ストラテジストの仕事の楽なところは、以前に書いたものを引用して仕事になることである。
米国の長短金利の逆転(逆イールド)が話題を集めている。景気後退のシグナルだというのだ。これについては、ちょうど3年前に<「逆イールドで景気後退」は思考停止の典型>というレポートを書いている。その書き出しでも「同じことを何度も繰り返して述べるのは非常に憚られるが仕方ない。読者も、またか、と辟易されるかもしれないが我慢してお付き合いください」と述べているので、よほど同じことしか言っていないのだろう(苦笑)。

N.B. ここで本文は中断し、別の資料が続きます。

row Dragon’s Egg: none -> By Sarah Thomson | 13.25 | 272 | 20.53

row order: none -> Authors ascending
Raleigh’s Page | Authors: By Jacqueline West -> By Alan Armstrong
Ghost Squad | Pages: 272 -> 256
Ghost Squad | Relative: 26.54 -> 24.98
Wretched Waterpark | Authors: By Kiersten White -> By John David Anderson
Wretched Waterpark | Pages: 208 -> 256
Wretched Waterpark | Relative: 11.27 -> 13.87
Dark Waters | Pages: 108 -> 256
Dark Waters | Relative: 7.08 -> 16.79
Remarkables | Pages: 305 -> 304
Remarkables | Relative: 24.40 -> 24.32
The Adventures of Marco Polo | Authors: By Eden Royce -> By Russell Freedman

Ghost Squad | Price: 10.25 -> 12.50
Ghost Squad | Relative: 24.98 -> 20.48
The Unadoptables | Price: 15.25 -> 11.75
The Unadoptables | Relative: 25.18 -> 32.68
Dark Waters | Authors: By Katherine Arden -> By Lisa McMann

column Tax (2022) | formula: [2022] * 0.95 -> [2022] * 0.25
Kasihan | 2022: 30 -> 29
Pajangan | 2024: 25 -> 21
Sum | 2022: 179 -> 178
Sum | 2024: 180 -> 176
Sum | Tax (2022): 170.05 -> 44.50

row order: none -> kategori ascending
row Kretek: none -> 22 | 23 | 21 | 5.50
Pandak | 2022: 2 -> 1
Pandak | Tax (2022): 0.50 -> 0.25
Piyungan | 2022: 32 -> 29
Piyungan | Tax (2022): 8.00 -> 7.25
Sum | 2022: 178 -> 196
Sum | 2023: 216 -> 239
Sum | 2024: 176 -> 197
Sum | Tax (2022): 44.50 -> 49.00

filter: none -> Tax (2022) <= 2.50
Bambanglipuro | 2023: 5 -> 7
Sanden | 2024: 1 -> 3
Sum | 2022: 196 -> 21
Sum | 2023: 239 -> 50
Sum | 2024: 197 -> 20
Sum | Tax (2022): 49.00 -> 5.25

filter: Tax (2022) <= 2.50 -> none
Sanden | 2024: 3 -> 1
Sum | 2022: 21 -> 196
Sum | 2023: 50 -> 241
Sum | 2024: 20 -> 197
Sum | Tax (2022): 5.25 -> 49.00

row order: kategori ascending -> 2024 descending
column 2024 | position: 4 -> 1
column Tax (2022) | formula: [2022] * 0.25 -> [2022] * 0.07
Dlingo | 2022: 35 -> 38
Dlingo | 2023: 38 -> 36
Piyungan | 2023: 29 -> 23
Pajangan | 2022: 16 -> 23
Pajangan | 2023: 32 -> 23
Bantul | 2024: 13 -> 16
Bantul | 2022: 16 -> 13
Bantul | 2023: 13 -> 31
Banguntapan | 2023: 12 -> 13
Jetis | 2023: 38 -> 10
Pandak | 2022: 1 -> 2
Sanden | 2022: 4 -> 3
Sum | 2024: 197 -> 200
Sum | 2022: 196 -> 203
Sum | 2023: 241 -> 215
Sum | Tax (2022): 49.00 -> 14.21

米国の国債市場で3カ月物の利回りが、10年債の利回りを上回る長短金利の逆転が起きた。これが先行きの景気後退を懸念させ、市場の動揺が高まっている。過去の例では長短金利の逆転=逆イールドが起きるとその後、景気後退が訪れてきた。しかし、逆イールドになったから景気が後退したわけではない。長短金利の逆転で銀行の収益が低下し景気の下押し圧力になる面は確かに否めない。しかし、逆イールドそのものは景気後退の直接的な原因ではない。逆イールドは景気拡大期終盤にしばしば観察される現象に過ぎない。
2019年3月29日 ストラテジーレポート「『逆イールドで景気後退』は思考停止の典型」より
言いたいことは、逆イールドと景気の間には相関関係はあるが因果関係はないということだ。3年前のレポートでも書いたが、ポイントは「逆イールドが景気後退を招くわけではない。逆イールドの状況が発生しているにもかかわらずFRBが利上げをやめないことが要因」である。
ここで今回、我々が考慮すべきは、利上げが始まる前からマーケットは相当織り込みが進んだということだ。通常は複数回の利上げのあとで逆イールドになるのに、今回はまだ1回しか利上げしていないのに逆イールドになっている。こう考えると、なおさら過去のパターンは当てはめにくい。さらにポイントはFEDの利上げがオーバーキルとなるかどうかだが、これはインフレ次第という点だ。インフレについては、3月11日のレポートで述べた通り賃金インフレはピークアウトの兆しが出ている。今晩の雇用統計で再確認したい。
エネルギー・食品は値上がりが続くが、それらを除くコアのインフレは、やはり鈍化している。PCEコア・デフレーターは前月比0.4%上昇だが、前月の0.5%上昇より鈍化している。前年比では5.4%上昇だったが、市場予想の5.5%上昇を下回った。まあ、見方次第だがインフレは落ち着いてくるだろうというのが僕の見方だ。
ただ、相変わらず、世間(マスコミ)はネガティブ思考である。例えば今朝の日銀短観を報じた新聞の記事はこうだ。
日銀が発表した3月の全国企業短期経済観測調査(短観)で、大企業製造業の景況感を示す業況判断指数(DI)は3ポイント悪化しプラス14となった。
2022年4月1日 日本経済新聞記事より
悪いところをまず、もってくる。ただ、市場の予想は12だったので、それほどの悪化ではない。ウクライナ危機でのコモディティ価格上昇などを考えれば上出来だろう。2021年度下期のドル円の想定レートは111.93円であり、足元のレートはそれを10円も上回る円安だ。この先の業績のサポートになるだろう。